Context.— The sex ratio of 1.06:1, the ratio of male to female births, has declined
over the past decades. Recent reports from a number of industrialized countries
indicate that the proportion of males born has significantly decreased, while
some male reproductive tract disorders have increased.
Objectives.— To examine the evidence for declines in the male proportion at birth
and suspected causes for this decline, and to determine whether altered sex
ratio can be considered a sentinel health event.
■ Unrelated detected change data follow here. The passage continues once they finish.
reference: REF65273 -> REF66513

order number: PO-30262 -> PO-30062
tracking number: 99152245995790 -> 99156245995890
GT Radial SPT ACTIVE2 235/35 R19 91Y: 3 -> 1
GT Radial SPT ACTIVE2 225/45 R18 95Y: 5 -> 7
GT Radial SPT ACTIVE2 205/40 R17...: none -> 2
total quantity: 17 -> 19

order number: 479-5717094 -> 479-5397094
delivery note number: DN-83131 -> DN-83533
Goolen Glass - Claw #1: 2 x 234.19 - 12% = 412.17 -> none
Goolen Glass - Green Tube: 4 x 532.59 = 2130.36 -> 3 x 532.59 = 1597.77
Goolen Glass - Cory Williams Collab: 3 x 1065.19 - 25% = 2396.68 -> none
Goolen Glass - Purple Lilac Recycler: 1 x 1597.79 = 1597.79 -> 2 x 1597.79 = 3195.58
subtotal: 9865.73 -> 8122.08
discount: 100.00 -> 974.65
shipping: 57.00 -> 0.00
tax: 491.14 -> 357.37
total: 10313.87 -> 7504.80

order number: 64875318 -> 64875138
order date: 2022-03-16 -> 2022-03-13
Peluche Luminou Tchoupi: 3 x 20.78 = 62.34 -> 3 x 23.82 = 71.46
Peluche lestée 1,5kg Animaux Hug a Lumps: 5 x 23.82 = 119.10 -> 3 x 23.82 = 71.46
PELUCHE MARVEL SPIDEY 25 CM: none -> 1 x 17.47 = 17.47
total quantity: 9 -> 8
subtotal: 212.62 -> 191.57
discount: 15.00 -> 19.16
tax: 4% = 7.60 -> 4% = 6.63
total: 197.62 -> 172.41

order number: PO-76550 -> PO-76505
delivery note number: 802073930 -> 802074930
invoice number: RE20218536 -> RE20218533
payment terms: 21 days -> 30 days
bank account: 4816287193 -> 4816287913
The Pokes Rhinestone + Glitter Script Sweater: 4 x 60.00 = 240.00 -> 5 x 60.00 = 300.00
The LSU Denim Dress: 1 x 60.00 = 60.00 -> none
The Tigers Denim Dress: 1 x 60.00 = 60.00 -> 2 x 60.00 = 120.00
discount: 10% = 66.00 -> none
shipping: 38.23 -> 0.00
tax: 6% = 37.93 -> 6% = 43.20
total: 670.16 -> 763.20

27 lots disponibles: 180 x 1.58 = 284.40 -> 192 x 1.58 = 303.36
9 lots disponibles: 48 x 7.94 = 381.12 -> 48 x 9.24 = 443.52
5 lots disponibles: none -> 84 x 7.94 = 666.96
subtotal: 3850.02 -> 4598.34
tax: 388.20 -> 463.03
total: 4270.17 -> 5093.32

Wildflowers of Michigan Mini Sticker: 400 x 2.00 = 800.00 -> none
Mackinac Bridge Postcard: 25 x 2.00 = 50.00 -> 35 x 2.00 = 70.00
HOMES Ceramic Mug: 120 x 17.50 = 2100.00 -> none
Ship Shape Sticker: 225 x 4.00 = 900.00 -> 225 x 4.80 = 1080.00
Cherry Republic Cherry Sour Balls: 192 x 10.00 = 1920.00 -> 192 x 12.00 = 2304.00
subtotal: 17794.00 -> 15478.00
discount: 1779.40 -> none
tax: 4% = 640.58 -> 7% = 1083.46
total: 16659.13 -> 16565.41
Data Sources.— Birth records were analyzed from national statistical agencies.
Study Selection.— Published analyses of trends in ratio of males to females at birth and
studies of sex determinants evaluating epidemiological and endocrinological
Data Extraction.— Proportion of males born: 1950-1994 in Denmark; 1950-1994 in the Netherlands;
1970-1990 in Canada; and 1970-1990 in the United States.
Data Synthesis.— Since 1950, significant declines in the proportion of males born have
been reported in Denmark and the Netherlands. Similar declines have been reported
for Canada and the United States since 1970 and parallel declines also have
occurred in Sweden, Germany, Norway, and Finland. In Denmark, the proportion
of males declined from 0.515 in 1950 to 0.513 in 1994. In the Netherlands,
the proportion of males declined from 0.516 in 1950 to 0.513 in 1994. Similar
declines in the proportion of males born in Canada and the United States are
equivalent to a shift from male to female births of 8600 and 38000 births,
respectively. Known and hypothesized risk factors for reduced sex ratio at
birth cannot fully account for recent trends.
Conclusion.— Patterns of reduced sex ratio need to be carefully assessed to determine
whether they are occurring more generally, whether temporal or spatial variations
are evident, and whether they constitute a sentinel health event.